I do notice the names of the columns much match In Julia (seems sensible) and also length or you get:
ERROR: DimensionMismatch(“arrays could not be broadcast to a common size; got a dimension with lengths 5 and 4”)
so I checked in R, and it’s the same unless a multiple of the length:
A ← 1:2
B ← 1:3
 2 4 4
In A + B : longer object length is not a multiple of shorter object length
B ← 1:4
 2 4 4 6
I was maybe expecting NA or NaN for extra rows (is there an easy way?) but more importantly any idea about what’s the idea behind the repeating/multiple R behavior and if Julia’s DataFrames should support such (maybe optionally).

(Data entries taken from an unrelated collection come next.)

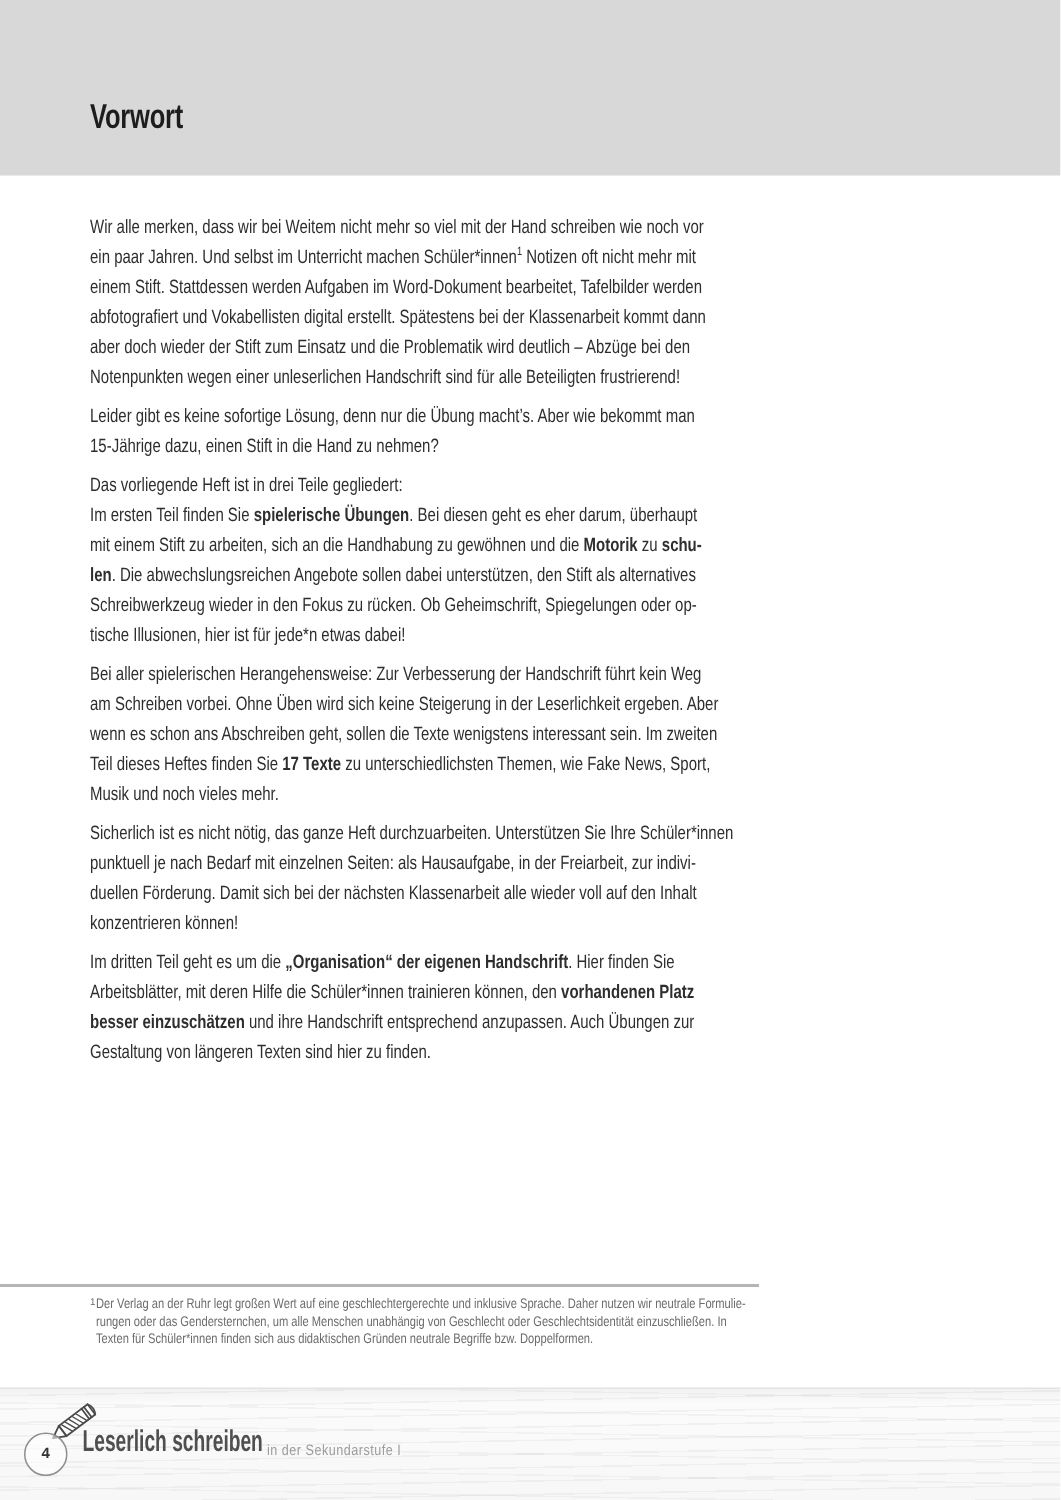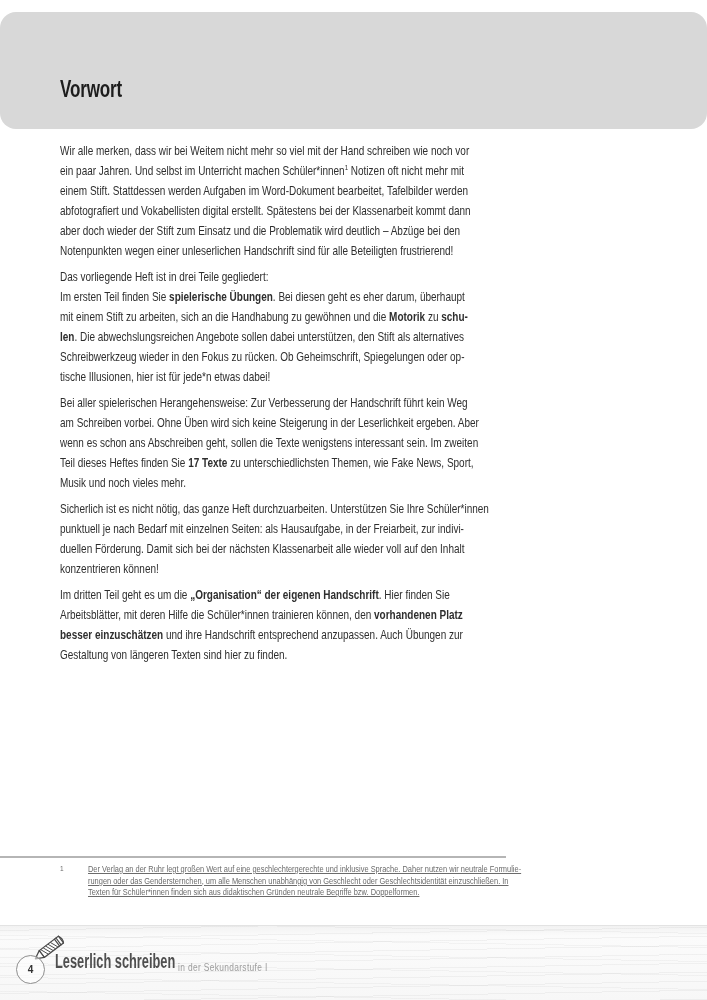--- a/index.html
+++ b/index.html
@@ -4,23 +4,22 @@
 <style>
   html,body{margin:0;padding:0;}
   .page{
     position:relative; width:707px; height:1000px; overflow:hidden;
     background:#ffffff;
     font-family:"Liberation Sans", sans-serif;
     -webkit-font-smoothing:antialiased;
   }
   
   .header{
-    position:absolute; left:0; top:12px; width:707px; height:117px;
+    position:absolute; left:0; top:0; width:707px; height:117px;
     background:var(--header-bg,#d8d8d8);
-    border-radius:16px;
   }
   .page-title{
     position:absolute; left:60px; top:64px; margin:0;
     font-size:23px; font-weight:bold; color:#1d1d1d;
     white-space:nowrap; transform:scaleX(.74); transform-origin:0 0;
     letter-spacing:-.2px;
   }
   
   .body-text{
     position:absolute; left:60px; top:141px; width:448px;
@@ -36,21 +35,21 @@
     position:absolute; left:0; top:856px; width:506px; height:2px;
     background:var(--rule,#b5b5b5);
   }
   .footnote{
     position:absolute; left:60px; top:864px; width:450px;
     color:var(--footnote-text,#6b6b6b);
   }
   .fn-marker{
     position:absolute; left:0; top:1px; font-size:6.5px;
   }
-  .fn-lines{margin-left:28px;text-decoration:underline;}
+  .fn-lines{margin-left:4px;}
   .fn-line{
     font-size:9.3px; line-height:11.6px; white-space:nowrap;
     transform:scaleX(.8); transform-origin:0 50%;
   }
   
   .footer{
     position:absolute; left:0; top:925px; width:707px; height:75px;
     background:
       repeating-linear-gradient(179deg, transparent 0 4px, rgba(150,150,150,.10) 4px 5px, transparent 5px 9px),
       repeating-linear-gradient(181deg, transparent 0 7px, rgba(140,140,140,.08) 7px 8px, transparent 8px 14px),
@@ -88,20 +87,24 @@
   </header>
 
   <main class="body-text">
       <div class="para">
         <div class="line"><span>Wir alle merken, dass wir bei Weitem nicht mehr so viel mit der Hand schreiben wie noch vor</span></div>
         <div class="line"><span>ein paar Jahren. Und selbst im Unterricht machen Schüler*innen</span><sup>1</sup><span> Notizen oft nicht mehr mit</span></div>
         <div class="line"><span>einem Stift. Stattdessen werden Aufgaben im Word-Dokument bearbeitet, Tafelbilder werden</span></div>
         <div class="line"><span>abfotografiert und Vokabellisten digital erstellt. Spätestens bei der Klassenarbeit kommt dann</span></div>
         <div class="line"><span>aber doch wieder der Stift zum Einsatz und die Problematik wird deutlich – Abzüge bei den</span></div>
         <div class="line"><span>Notenpunkten wegen einer unleserlichen Handschrift sind für alle Beteiligten frustrierend!</span></div>
+      </div>
+      <div class="para">
+        <div class="line"><span>Leider gibt es keine sofortige Lösung, denn nur die Übung macht’s. Aber wie bekommt man</span></div>
+        <div class="line"><span>15-Jährige dazu, einen Stift in die Hand zu nehmen?</span></div>
       </div>
       <div class="para">
         <div class="line"><span>Das vorliegende Heft ist in drei Teile gegliedert:</span></div>
         <div class="line"><span>Im ersten Teil finden Sie </span><span class="b">spielerische Übungen</span><span>. Bei diesen geht es eher darum, überhaupt</span></div>
         <div class="line"><span>mit einem Stift zu arbeiten, sich an die Handhabung zu gewöhnen und die </span><span class="b">Motorik</span><span> zu </span><span class="b">schu-</span></div>
         <div class="line"><span class="b">len</span><span>. Die abwechslungsreichen Angebote sollen dabei unterstützen, den Stift als alternatives</span></div>
         <div class="line"><span>Schreibwerkzeug wieder in den Fokus zu rücken. Ob Geheimschrift, Spiegelungen oder op-</span></div>
         <div class="line"><span>tische Illusionen, hier ist für jede*n etwas dabei!</span></div>
       </div>
       <div class="para">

This is called recycling in R and imho is a terrible footgun - Julia is quite consistent in asking users to be explicit in their intentions rather than trying to guess and rely on DWIM, which I think is one of the strenghts of the language. It does mean more verbosity/less convenience in some situations, but I think it’s a tradeoff well worth making.
Incidentally I think this is an excellent example where the Julia behaviour makes life easier: the broadcasted dot makes it clear that addition happens elementwise, and it doesn’t make sense to do this for shapes that don’t match - rather than coming up with a “solution” to this “problem” for the user, DataFrames asks people to be explicit what they think should happen in these cases. Your missing suggestion would mean just pad out the smaller DataFrame with missing (where, btw - at the end? The start? Randomly in between?), but my guess is that in 9x% of all cases where this happens the fact that someone tries to add different-sized DataFrames is actually a bug in their code, and it’s helpful that an error is raised rather than a silent workaround performed in the background.
Here’s an alternative which may be useful.
The advantage is that any stat function could be applied
# Create a DF to store results into
# There are more efficient ways of doing this but here I just copy one of the existing DFs
mean_df = copy(df1)
# Calculate the mean
mean_df[:, :] = mean(cat(map(Matrix, [df1, df2, df3]), dims=3))
The call to map() converts each DataFrame into a matrix.
cat(..., dims=3) then concatenates these along the third dimension, creating an N-dimensional matrix
We can then simply apply the stat function (mean() in this case, but could be any function) to the result.
mean_df[:, :] = assigns the values in the target DataFrame (note the [:, :])